Sendo a música “subalterna da geometria”, devo entender que ela tem

seus princípios constitutivos na geometria mesma, daí ela realizar no seu plano

de atuação (o interior do homem) o que a geometria faz no plano exterior ao

homem. Para o espaço exterior, tenho um instrumento próprio de demarcação

do espaço que é a geometria; o que me informa da existência deste espaço

exterior é a minha visão. Que “espaço” poderia ser o da música? É o “espaço”

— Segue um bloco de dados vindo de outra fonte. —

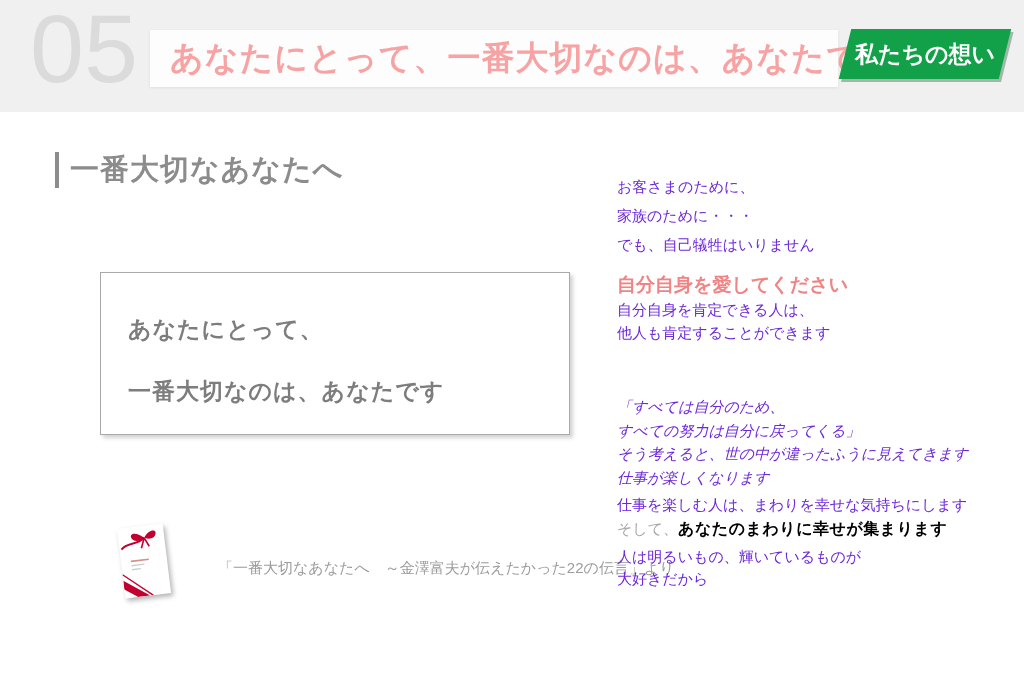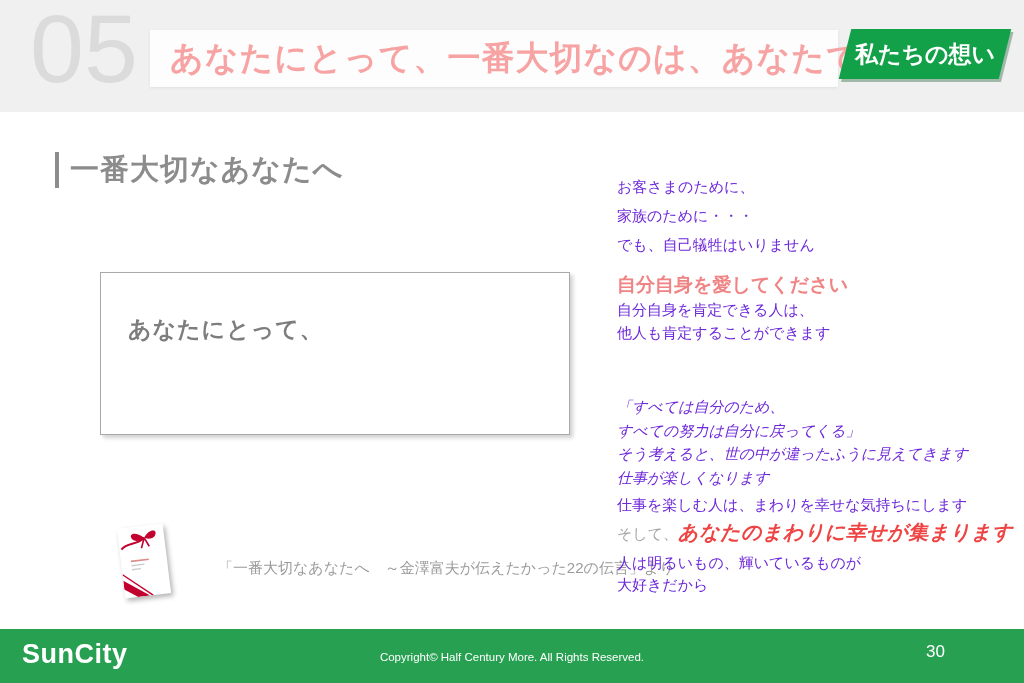"一番大切なのは、あなたです" div.q-line { html: none -> <div>一番大切なのは、あなたです</div> }
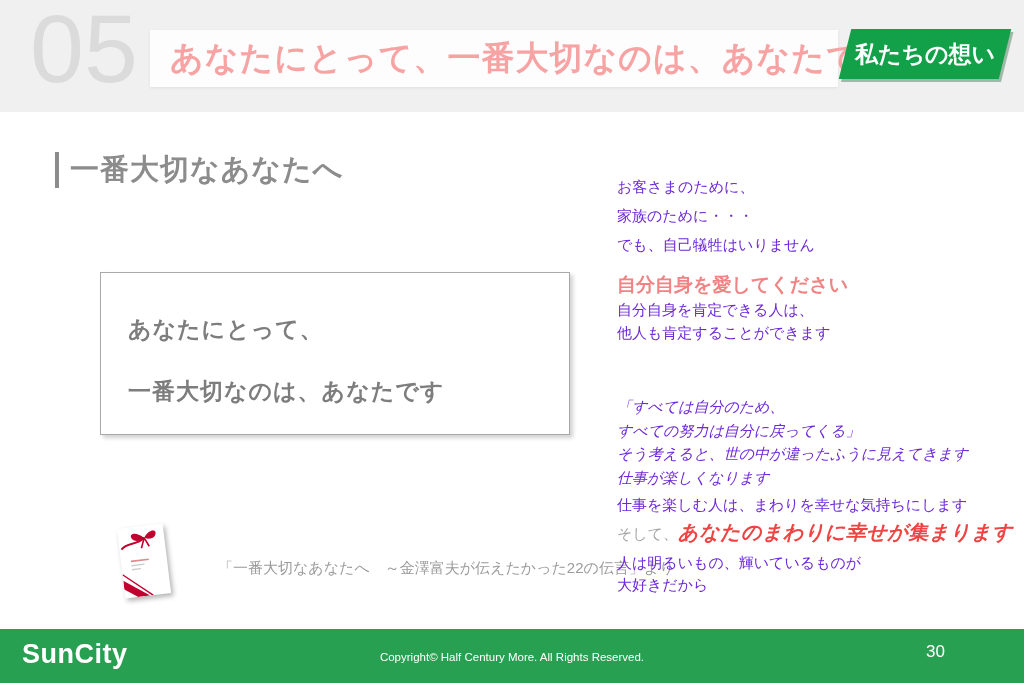"あなたのまわりに幸せが集まります" .rc-block4 .emphasis { color: #ef4444 -> #000000; font-size: 20px -> 16px; font-style: italic -> none }
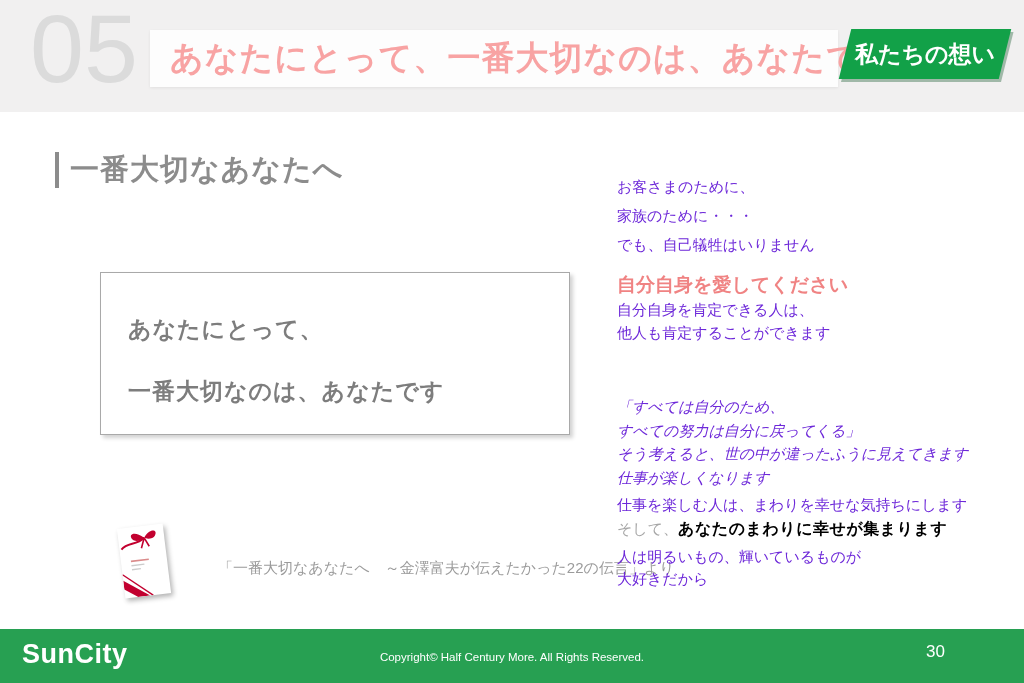"SunCity" div.footer { html: <div> <div>SunCity</div> <div>Copyright© Half Century More. All Rights Reserved.</div> <div>30</div> </div> -> none }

psicológico, interno, do qual me informo pelo sentido que vem logo abaixo da

visão que é a audição. A música é o instrumento da delimitação do “espaço

interior”, é a criadora de uma “paisagem” interna que é análoga à do mundo

exterior. De fato, parece ser assim mesmo porque o distante aos olhos

represento pelo som pouco intenso; o distante dos olhos mas que se aproxima,

represento-o pelo som agudo que vai se combinando com outros sons médios

e indo aos graves, como que encorpando-se, adensando-se, provocando uma

impressão quase tátil.

Acredito que é por essa transposição para o mundo interno, psicológico,

das paisagens possíveis do mundo externo, que os critérios que regulam o

modo de execução da música adotam termos convenientes aos sentidos

físicos. Termos como majestoso, suave, aveludado, forte, fraco, agudo, grave,

pianíssimo, etc.

No conjunto do que existe – cosmologicamente portanto – creio

adequado entender a música como uma espécie de geometria, mas geometria

da alma, de tal modo que quando um compositor expõe sua peça musical, ele

cria uma certa paisagem na alma do ouvinte que faz com que este “veja” rios,

“sinta” o vento passando por entre as folhas, “veja” o dia suceder à noite, tal

como se experimentam essas coisas na vida comum e corrente. Só que de

uma maneira mais convincente para o ouvinte, porque este “soma” ao que

escuta a força do que ele próprio imagina, isto fazendo com que o imaginado

por ele assuma a força de coisa indicutivelmente real.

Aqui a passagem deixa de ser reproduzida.